Huckleberry ribbons to the official opening of the new KettleHouse Amphitheater in Bonner, an event marked by a ribbon-cutting with Gov. Steve Bullock this week. The 4,000-seat outdoor venue situated along the banks of the Blackfoot River on a portion of the former Stimson Lumber property is the result of a partnership between local business owners who recognize the importance of tourism to the local economy, as well as the value of arts and entertainment opportunities for locals and tourists alike. Extra helpings of huckleberries to the Missoula County employees who helped them cut through the red tape to get this new venue up and running without unnecessary delay.
Chokecherry interference to amateur drone operators who get in the way of wildfire-fighting efforts. Such efforts typically include low-flying helicopters and air tankers, which risk collision with similarly low-flying drones. Last year, agencies documented more than 40 instances of drones near wildfires in a dozen states, including Montana, and had to shut down firefighting efforts more than 20 times. This year, at least 17 aerial firefighting operations in nine different states have been suspended due to drone interference, prompting the Federal Aviation Administration to team up with local, state and federal fire agencies to issue an urgent message pleading with drone operators to stay away from wildfires so that aerial firefighting operations can be carried out as quickly – and safely – as possible.

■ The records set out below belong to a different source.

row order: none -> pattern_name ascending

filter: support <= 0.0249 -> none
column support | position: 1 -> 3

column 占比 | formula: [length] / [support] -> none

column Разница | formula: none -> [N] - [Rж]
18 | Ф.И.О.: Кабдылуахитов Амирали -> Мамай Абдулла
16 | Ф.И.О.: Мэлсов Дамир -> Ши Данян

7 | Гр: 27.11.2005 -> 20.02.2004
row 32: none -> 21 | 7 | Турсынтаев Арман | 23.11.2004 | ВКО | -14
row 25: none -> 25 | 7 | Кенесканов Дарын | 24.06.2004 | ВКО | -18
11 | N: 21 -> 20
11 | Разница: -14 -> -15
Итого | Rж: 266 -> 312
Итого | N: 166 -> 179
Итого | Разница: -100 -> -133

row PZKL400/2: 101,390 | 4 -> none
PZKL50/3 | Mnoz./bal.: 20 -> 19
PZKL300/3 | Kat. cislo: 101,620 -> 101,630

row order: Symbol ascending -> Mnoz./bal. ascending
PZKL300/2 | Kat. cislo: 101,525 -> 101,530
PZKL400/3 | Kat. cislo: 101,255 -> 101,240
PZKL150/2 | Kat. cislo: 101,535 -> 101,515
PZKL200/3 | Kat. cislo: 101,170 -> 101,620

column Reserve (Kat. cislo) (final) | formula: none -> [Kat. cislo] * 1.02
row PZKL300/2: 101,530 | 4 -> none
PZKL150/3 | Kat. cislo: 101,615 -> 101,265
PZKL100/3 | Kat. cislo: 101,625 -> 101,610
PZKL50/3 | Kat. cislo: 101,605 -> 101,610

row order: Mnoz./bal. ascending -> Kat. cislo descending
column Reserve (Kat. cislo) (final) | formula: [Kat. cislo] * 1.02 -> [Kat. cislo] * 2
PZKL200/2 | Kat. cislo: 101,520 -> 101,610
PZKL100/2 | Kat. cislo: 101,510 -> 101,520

Rivers of huckleberries to the new Lincoln Community River Park, which will not mark its official opening until Sept. 9 but which is, thankfully, already open to the public. The new park promises a convenient way for Lincoln residents and visitors to access the Blackfoot River, a particularly welcome amenity on Montana’s hottest summer days. The nine-acre park, purchased through the Five Valleys Land Trust, will be maintained in the future, and enjoyed for many years to come, by members of the Lincoln community.